Sutherland, a 36-year-old who has never won on the PGA Tour, arrived on the shores of Lake Ontario in an entirely different frame of mind. He has played only three times the past two months, and was home in California the last two weeks for the birth of his son, Keaton.
''If my wife didn't say, 'Why don't you go play?' I probably wouldn't have come,'' he said. ''I may be a little rusty, but I felt I was ready to play. I just stayed within myself, hitting good shots and making good putts and didn't get too far ahead of myself.''
He soared into the lead by playing his first nine holes in 6 under, starting with a 40-foot birdie putt on No. 11 and making a 20-foot eagle putt on the 18th. Sutherland ran off a string of six pars, then hit a 4-iron to 6 feet for his only birdie on front nine.
It was the first time all year Woods began a tournament in the afternoon. Under warm, sunny skies with a fickle breeze, several early finishers predicted Woods would waste little time working his way toward the lead.
For a while, they were right.
''All of a sudden, it kind of went south,'' Woods said.
He was 3 under through eight holes when his game unraveled quickly, starting with a three-putt from 20 feet on No. 9.
Woods pulled his drive into the trees on No. 11 and tried to play out of the rough and over the trees to the green guarded by water. But he hit it heavy and went into the pond, leading to his first double-bogey since the 12th hole of the third round in the PGA Championship.
The fun was only starting.
He hooked his second shot into the par-5 13th behind a TV tower to take away his chance for birdie, missed the next green and took a bogey. He failed to birdie the par-5 16th when his approach from the rough sailed over the green into a bunker.
''The back nine was not pretty,'' he said. ''As bad as I felt, to shoot even par is pretty good.''
Woods, who hit seven of nine greens on the front, hit only two greens in regulation on the back nine as he struggled to stay in the short grass.
He'll need to do better than that to kick his Canadian habit. The last time Woods played in the Canadian Open, he missed the cut in 1997 at Royal Montreal. It's the only time he missed a cut in his PGA Tour career.
He returns as a megastar, and while Tigermania in Canada was tame compared to other stops, it was no less evident. The chart showing where players were on the course included a tiger's tail, and one cameraman carried a handheld microphone that had a Tigger doll attached.
Steamed over a lost birdie chance on the 16th, Woods was trying to collect his thoughts on the tee box when a fan engaged in casual conversation.
''Can you wear spikes out here, Tiger?'' the man said.
Woods, unable to ignore the question, turned up the heel of his shoe to show him.

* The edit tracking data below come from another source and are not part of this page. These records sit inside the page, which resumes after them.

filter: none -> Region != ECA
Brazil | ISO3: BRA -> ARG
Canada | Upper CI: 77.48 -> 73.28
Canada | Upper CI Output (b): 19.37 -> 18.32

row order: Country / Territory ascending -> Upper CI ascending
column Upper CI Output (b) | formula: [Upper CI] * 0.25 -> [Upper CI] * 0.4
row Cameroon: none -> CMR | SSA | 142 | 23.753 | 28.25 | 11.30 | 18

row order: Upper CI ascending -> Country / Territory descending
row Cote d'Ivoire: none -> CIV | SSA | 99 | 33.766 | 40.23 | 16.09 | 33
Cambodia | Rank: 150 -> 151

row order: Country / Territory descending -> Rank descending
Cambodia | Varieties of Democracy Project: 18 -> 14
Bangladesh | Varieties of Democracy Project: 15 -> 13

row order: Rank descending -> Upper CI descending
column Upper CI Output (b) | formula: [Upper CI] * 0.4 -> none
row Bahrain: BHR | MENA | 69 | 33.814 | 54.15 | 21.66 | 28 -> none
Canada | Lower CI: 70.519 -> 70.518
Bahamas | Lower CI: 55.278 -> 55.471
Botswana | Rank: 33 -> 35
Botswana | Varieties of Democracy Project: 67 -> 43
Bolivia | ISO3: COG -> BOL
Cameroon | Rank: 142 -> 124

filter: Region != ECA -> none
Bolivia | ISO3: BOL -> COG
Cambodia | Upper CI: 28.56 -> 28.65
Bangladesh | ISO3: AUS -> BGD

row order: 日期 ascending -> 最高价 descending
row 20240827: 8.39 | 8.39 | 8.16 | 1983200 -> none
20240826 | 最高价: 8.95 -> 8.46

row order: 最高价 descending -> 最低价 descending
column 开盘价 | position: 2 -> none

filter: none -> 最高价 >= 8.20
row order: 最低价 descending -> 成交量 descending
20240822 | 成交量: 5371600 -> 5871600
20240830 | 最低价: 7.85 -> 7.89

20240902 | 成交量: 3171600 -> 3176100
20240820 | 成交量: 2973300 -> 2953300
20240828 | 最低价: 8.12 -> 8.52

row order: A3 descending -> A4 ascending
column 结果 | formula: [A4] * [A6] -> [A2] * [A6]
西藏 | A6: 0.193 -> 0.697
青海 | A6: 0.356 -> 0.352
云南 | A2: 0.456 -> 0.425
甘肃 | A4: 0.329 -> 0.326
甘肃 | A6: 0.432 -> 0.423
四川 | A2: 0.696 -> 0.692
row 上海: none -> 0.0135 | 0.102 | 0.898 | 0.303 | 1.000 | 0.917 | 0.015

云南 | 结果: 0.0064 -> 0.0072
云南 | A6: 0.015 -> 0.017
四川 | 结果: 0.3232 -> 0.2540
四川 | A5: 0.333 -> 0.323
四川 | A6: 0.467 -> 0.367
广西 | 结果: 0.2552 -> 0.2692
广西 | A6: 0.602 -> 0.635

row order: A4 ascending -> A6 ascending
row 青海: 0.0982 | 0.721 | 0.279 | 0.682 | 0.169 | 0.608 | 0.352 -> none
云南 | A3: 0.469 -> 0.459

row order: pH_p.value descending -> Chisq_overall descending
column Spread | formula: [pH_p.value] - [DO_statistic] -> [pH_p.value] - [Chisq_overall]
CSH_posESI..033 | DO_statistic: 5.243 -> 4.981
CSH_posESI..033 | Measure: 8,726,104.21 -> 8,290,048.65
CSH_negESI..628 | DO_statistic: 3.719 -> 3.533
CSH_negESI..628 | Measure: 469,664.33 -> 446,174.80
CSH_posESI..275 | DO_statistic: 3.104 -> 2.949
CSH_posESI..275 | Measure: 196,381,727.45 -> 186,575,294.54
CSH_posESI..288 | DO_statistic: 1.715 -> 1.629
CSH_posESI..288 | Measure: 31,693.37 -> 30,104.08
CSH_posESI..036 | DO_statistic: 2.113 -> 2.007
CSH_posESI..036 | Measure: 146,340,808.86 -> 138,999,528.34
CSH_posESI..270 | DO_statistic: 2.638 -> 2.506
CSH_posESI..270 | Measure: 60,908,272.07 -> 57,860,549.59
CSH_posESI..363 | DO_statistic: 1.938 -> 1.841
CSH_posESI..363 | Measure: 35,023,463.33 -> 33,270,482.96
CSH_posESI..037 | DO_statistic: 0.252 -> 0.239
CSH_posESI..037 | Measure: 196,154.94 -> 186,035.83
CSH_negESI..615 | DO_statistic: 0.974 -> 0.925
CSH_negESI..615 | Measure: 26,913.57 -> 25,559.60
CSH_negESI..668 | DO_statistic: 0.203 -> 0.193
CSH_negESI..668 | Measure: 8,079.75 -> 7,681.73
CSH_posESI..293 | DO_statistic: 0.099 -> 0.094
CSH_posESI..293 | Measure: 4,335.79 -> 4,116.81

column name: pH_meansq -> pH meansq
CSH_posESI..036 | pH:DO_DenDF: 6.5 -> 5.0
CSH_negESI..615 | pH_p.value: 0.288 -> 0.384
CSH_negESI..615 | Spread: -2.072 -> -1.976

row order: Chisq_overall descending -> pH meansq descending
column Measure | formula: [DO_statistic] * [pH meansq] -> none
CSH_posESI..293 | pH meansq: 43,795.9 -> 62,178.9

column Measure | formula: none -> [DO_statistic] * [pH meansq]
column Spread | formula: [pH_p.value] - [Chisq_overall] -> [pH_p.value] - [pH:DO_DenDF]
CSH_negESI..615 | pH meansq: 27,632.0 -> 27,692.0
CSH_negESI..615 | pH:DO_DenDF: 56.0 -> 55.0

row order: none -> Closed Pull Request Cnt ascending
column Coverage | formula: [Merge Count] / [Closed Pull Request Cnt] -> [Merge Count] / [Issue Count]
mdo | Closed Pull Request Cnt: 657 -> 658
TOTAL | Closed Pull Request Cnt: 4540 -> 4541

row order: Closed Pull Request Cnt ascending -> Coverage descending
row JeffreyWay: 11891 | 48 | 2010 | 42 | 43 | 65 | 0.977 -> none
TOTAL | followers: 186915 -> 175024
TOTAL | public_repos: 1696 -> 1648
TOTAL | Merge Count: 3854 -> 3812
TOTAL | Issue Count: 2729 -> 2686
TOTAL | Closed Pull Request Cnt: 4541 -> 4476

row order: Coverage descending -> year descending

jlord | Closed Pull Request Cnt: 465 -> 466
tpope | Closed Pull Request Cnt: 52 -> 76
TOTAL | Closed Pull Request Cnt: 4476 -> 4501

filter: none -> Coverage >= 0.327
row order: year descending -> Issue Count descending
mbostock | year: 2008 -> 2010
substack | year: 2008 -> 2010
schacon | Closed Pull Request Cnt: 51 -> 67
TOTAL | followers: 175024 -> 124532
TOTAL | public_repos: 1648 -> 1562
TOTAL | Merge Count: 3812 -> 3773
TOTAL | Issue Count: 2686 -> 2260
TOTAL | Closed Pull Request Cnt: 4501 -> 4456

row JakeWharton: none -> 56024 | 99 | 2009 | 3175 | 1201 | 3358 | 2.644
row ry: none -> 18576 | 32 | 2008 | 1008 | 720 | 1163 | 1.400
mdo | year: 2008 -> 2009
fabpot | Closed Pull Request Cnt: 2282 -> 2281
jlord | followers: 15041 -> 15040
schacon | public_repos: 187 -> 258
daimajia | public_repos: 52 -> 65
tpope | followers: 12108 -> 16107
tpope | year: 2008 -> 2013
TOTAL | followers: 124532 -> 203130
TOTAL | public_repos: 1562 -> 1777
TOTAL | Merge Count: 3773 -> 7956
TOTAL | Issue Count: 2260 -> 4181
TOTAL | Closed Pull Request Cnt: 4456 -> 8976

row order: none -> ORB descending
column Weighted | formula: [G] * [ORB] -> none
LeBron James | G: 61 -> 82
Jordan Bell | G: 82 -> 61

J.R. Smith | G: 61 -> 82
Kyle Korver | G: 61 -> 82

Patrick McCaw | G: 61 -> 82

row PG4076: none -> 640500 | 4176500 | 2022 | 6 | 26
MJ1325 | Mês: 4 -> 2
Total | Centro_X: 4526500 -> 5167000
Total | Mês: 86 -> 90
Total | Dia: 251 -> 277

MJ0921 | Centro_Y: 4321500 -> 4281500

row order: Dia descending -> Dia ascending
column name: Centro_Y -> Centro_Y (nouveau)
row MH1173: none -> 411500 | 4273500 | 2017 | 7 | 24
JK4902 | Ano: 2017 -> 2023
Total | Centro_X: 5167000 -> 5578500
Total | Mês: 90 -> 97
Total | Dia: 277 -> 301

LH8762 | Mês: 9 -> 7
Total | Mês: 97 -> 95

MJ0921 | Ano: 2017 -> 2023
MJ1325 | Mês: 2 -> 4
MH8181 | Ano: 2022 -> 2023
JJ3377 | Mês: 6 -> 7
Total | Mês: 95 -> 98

Then he turned, slammed his driver into the turf and promptly hit another drive into the trees, down a slope next to a tent.
It was a wild show, but not the kind anyone has come to expect.
DIVOTS: Hank Kuehne, a former U.S. Amateur champion without a tour card, is in the Canadian Open on a sponsor's exemption but probably shouldn't be playing at all. Lifting his shirt sleeve, he revealed a 3-inch scar from surgery just nine weeks ago, primarily to repair a torn tendon in his biceps. Kuehne had an 80. ... Caddies no longer need a calendar or a heat index to determine whether they can wear shorts. The PGA Tour approved a policy Wednesday that allows them to wear shorts all year long. Among caddies who weren't expecting the rule change was Steve Williams, who brought nothing but long pants to Glen Abbey to carry Tiger Woods' clubs. ... Greg Rita, fired last week by David Duval, is caddying for David Gossett on a temporary basis. Bob Riefke, who split with Justin Leonard, was on Harrison Frazar's bag.